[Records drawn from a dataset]
┄┄┄┄┄┄

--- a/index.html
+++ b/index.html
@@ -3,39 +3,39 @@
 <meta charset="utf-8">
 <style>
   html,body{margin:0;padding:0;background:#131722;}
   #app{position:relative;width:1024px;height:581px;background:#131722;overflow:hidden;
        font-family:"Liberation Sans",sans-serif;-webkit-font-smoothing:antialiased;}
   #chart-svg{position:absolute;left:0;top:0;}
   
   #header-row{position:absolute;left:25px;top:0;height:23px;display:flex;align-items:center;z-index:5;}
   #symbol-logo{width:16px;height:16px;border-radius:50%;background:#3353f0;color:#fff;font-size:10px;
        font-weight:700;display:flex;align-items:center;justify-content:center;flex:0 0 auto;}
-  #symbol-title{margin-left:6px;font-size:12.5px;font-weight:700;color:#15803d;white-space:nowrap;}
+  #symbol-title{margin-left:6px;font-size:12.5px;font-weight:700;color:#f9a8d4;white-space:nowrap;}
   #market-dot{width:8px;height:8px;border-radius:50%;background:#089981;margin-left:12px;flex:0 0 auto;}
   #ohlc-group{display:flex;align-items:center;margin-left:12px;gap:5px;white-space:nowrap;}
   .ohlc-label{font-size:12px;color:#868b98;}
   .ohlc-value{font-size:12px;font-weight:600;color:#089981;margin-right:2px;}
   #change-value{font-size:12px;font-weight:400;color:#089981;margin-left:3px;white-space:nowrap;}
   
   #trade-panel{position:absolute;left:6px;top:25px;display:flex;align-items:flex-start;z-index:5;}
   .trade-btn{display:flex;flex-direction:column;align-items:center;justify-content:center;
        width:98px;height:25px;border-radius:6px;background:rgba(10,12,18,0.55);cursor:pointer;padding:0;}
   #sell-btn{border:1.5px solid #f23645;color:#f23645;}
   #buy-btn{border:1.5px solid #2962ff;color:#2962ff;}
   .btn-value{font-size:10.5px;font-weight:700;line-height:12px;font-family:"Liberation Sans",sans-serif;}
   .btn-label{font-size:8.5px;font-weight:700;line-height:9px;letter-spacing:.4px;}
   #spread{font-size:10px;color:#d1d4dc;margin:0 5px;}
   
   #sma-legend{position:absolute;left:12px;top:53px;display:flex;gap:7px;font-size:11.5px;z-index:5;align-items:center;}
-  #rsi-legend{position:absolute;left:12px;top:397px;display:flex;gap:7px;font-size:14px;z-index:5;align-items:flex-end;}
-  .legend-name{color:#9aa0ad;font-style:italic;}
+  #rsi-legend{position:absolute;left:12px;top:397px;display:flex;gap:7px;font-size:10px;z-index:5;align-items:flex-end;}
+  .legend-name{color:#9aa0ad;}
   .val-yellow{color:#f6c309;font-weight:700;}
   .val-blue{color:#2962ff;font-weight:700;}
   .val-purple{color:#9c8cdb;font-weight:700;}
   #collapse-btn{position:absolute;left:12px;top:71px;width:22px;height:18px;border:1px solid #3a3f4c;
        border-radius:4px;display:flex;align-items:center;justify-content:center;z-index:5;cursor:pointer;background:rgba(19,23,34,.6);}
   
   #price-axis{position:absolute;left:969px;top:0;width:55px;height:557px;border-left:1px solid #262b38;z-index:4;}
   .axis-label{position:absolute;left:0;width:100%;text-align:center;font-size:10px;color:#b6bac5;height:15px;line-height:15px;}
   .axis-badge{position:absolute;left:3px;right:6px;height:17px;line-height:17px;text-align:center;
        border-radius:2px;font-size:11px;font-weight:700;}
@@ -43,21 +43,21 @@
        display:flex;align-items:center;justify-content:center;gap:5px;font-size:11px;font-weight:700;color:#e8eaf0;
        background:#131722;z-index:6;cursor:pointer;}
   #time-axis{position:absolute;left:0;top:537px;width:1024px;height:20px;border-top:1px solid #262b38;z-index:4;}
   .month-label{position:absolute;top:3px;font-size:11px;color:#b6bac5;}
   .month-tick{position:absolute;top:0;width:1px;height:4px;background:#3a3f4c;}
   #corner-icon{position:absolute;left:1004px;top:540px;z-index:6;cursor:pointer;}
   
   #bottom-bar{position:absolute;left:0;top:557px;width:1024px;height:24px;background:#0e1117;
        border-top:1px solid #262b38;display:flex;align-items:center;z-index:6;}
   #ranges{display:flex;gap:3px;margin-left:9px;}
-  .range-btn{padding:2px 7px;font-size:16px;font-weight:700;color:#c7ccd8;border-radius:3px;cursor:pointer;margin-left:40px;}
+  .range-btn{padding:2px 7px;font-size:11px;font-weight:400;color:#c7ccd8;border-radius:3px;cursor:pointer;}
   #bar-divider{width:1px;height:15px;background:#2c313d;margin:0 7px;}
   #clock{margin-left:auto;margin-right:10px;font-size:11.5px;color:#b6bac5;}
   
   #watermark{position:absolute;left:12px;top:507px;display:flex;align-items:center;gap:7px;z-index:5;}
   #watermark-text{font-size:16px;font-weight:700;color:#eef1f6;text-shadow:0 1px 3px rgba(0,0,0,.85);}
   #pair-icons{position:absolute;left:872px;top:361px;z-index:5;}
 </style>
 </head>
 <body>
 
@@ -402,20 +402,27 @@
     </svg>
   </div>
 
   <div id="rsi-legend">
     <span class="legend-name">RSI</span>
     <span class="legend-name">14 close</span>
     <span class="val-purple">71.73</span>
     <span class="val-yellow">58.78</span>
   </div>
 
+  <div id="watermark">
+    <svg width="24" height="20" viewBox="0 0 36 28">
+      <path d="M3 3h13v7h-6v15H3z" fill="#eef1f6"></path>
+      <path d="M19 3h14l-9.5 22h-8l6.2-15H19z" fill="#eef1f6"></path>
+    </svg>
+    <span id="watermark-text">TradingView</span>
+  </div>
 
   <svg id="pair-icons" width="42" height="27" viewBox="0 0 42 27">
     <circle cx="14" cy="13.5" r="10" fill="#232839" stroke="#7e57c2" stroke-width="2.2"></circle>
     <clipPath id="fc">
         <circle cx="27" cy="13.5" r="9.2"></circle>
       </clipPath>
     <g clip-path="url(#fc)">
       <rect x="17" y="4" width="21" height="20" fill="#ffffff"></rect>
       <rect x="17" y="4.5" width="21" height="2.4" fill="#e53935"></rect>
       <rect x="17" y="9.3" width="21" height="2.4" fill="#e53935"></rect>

┄┄┄┄┄┄

▶ ACTIVITY
Without omitting anything, set down all the entries above again.

▶ FINISHED TASK
--- a/index.html
+++ b/index.html
@@ -3,39 +3,39 @@
 <meta charset="utf-8">
 <style>
   html,body{margin:0;padding:0;background:#131722;}
   #app{position:relative;width:1024px;height:581px;background:#131722;overflow:hidden;
        font-family:"Liberation Sans",sans-serif;-webkit-font-smoothing:antialiased;}
   #chart-svg{position:absolute;left:0;top:0;}
   
   #header-row{position:absolute;left:25px;top:0;height:23px;display:flex;align-items:center;z-index:5;}
   #symbol-logo{width:16px;height:16px;border-radius:50%;background:#3353f0;color:#fff;font-size:10px;
        font-weight:700;display:flex;align-items:center;justify-content:center;flex:0 0 auto;}
-  #symbol-title{margin-left:6px;font-size:12.5px;font-weight:700;color:#15803d;white-space:nowrap;}
+  #symbol-title{margin-left:6px;font-size:12.5px;font-weight:700;color:#f9a8d4;white-space:nowrap;}
   #market-dot{width:8px;height:8px;border-radius:50%;background:#089981;margin-left:12px;flex:0 0 auto;}
   #ohlc-group{display:flex;align-items:center;margin-left:12px;gap:5px;white-space:nowrap;}
   .ohlc-label{font-size:12px;color:#868b98;}
   .ohlc-value{font-size:12px;font-weight:600;color:#089981;margin-right:2px;}
   #change-value{font-size:12px;font-weight:400;color:#089981;margin-left:3px;white-space:nowrap;}
   
   #trade-panel{position:absolute;left:6px;top:25px;display:flex;align-items:flex-start;z-index:5;}
   .trade-btn{display:flex;flex-direction:column;align-items:center;justify-content:center;
        width:98px;height:25px;border-radius:6px;background:rgba(10,12,18,0.55);cursor:pointer;padding:0;}
   #sell-btn{border:1.5px solid #f23645;color:#f23645;}
   #buy-btn{border:1.5px solid #2962ff;color:#2962ff;}
   .btn-value{font-size:10.5px;font-weight:700;line-height:12px;font-family:"Liberation Sans",sans-serif;}
   .btn-label{font-size:8.5px;font-weight:700;line-height:9px;letter-spacing:.4px;}
   #spread{font-size:10px;color:#d1d4dc;margin:0 5px;}
   
   #sma-legend{position:absolute;left:12px;top:53px;display:flex;gap:7px;font-size:11.5px;z-index:5;align-items:center;}
-  #rsi-legend{position:absolute;left:12px;top:397px;display:flex;gap:7px;font-size:14px;z-index:5;align-items:flex-end;}
-  .legend-name{color:#9aa0ad;font-style:italic;}
+  #rsi-legend{position:absolute;left:12px;top:397px;display:flex;gap:7px;font-size:10px;z-index:5;align-items:flex-end;}
+  .legend-name{color:#9aa0ad;}
   .val-yellow{color:#f6c309;font-weight:700;}
   .val-blue{color:#2962ff;font-weight:700;}
   .val-purple{color:#9c8cdb;font-weight:700;}
   #collapse-btn{position:absolute;left:12px;top:71px;width:22px;height:18px;border:1px solid #3a3f4c;
        border-radius:4px;display:flex;align-items:center;justify-content:center;z-index:5;cursor:pointer;background:rgba(19,23,34,.6);}
   
   #price-axis{position:absolute;left:969px;top:0;width:55px;height:557px;border-left:1px solid #262b38;z-index:4;}
   .axis-label{position:absolute;left:0;width:100%;text-align:center;font-size:10px;color:#b6bac5;height:15px;line-height:15px;}
   .axis-badge{position:absolute;left:3px;right:6px;height:17px;line-height:17px;text-align:center;
        border-radius:2px;font-size:11px;font-weight:700;}
@@ -43,21 +43,21 @@
        display:flex;align-items:center;justify-content:center;gap:5px;font-size:11px;font-weight:700;color:#e8eaf0;
        background:#131722;z-index:6;cursor:pointer;}
   #time-axis{position:absolute;left:0;top:537px;width:1024px;height:20px;border-top:1px solid #262b38;z-index:4;}
   .month-label{position:absolute;top:3px;font-size:11px;color:#b6bac5;}
   .month-tick{position:absolute;top:0;width:1px;height:4px;background:#3a3f4c;}
   #corner-icon{position:absolute;left:1004px;top:540px;z-index:6;cursor:pointer;}
   
   #bottom-bar{position:absolute;left:0;top:557px;width:1024px;height:24px;background:#0e1117;
        border-top:1px solid #262b38;display:flex;align-items:center;z-index:6;}
   #ranges{display:flex;gap:3px;margin-left:9px;}
-  .range-btn{padding:2px 7px;font-size:16px;font-weight:700;color:#c7ccd8;border-radius:3px;cursor:pointer;margin-left:40px;}
+  .range-btn{padding:2px 7px;font-size:11px;font-weight:400;color:#c7ccd8;border-radius:3px;cursor:pointer;}
   #bar-divider{width:1px;height:15px;background:#2c313d;margin:0 7px;}
   #clock{margin-left:auto;margin-right:10px;font-size:11.5px;color:#b6bac5;}
   
   #watermark{position:absolute;left:12px;top:507px;display:flex;align-items:center;gap:7px;z-index:5;}
   #watermark-text{font-size:16px;font-weight:700;color:#eef1f6;text-shadow:0 1px 3px rgba(0,0,0,.85);}
   #pair-icons{position:absolute;left:872px;top:361px;z-index:5;}
 </style>
 </head>
 <body>
 
@@ -402,20 +402,27 @@
     </svg>
   </div>
 
   <div id="rsi-legend">
     <span class="legend-name">RSI</span>
     <span class="legend-name">14 close</span>
     <span class="val-purple">71.73</span>
     <span class="val-yellow">58.78</span>
   </div>
 
+  <div id="watermark">
+    <svg width="24" height="20" viewBox="0 0 36 28">
+      <path d="M3 3h13v7h-6v15H3z" fill="#eef1f6"></path>
+      <path d="M19 3h14l-9.5 22h-8l6.2-15H19z" fill="#eef1f6"></path>
+    </svg>
+    <span id="watermark-text">TradingView</span>
+  </div>
 
   <svg id="pair-icons" width="42" height="27" viewBox="0 0 42 27">
     <circle cx="14" cy="13.5" r="10" fill="#232839" stroke="#7e57c2" stroke-width="2.2"></circle>
     <clipPath id="fc">
         <circle cx="27" cy="13.5" r="9.2"></circle>
       </clipPath>
     <g clip-path="url(#fc)">
       <rect x="17" y="4" width="21" height="20" fill="#ffffff"></rect>
       <rect x="17" y="4.5" width="21" height="2.4" fill="#e53935"></rect>
       <rect x="17" y="9.3" width="21" height="2.4" fill="#e53935"></rect>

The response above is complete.